TASK: Of all the entries below, only the lines from the one with "Top camisola com" up to and including the one with "total: 14041.06 -> 14188.30" are to be duplicated exactly.

MATERIALS PROVIDED:

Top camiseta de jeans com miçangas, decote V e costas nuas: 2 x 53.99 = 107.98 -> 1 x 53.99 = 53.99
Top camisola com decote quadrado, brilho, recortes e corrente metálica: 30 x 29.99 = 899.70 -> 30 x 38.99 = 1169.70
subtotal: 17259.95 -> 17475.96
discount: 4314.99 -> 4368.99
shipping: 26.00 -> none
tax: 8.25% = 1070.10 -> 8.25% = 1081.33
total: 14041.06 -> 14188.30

* * *

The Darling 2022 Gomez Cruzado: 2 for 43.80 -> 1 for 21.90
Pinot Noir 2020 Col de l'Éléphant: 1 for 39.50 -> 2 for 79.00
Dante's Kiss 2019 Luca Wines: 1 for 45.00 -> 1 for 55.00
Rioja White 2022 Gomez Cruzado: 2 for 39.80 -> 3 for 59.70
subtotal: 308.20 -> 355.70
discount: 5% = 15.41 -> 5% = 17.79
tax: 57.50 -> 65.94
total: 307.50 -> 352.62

WRITTEN REPLY:
Top camisola com decote quadrado, brilho, recortes e corrente metálica: 30 x 29.99 = 899.70 -> 30 x 38.99 = 1169.70
subtotal: 17259.95 -> 17475.96
discount: 4314.99 -> 4368.99
shipping: 26.00 -> none
tax: 8.25% = 1070.10 -> 8.25% = 1081.33
total: 14041.06 -> 14188.30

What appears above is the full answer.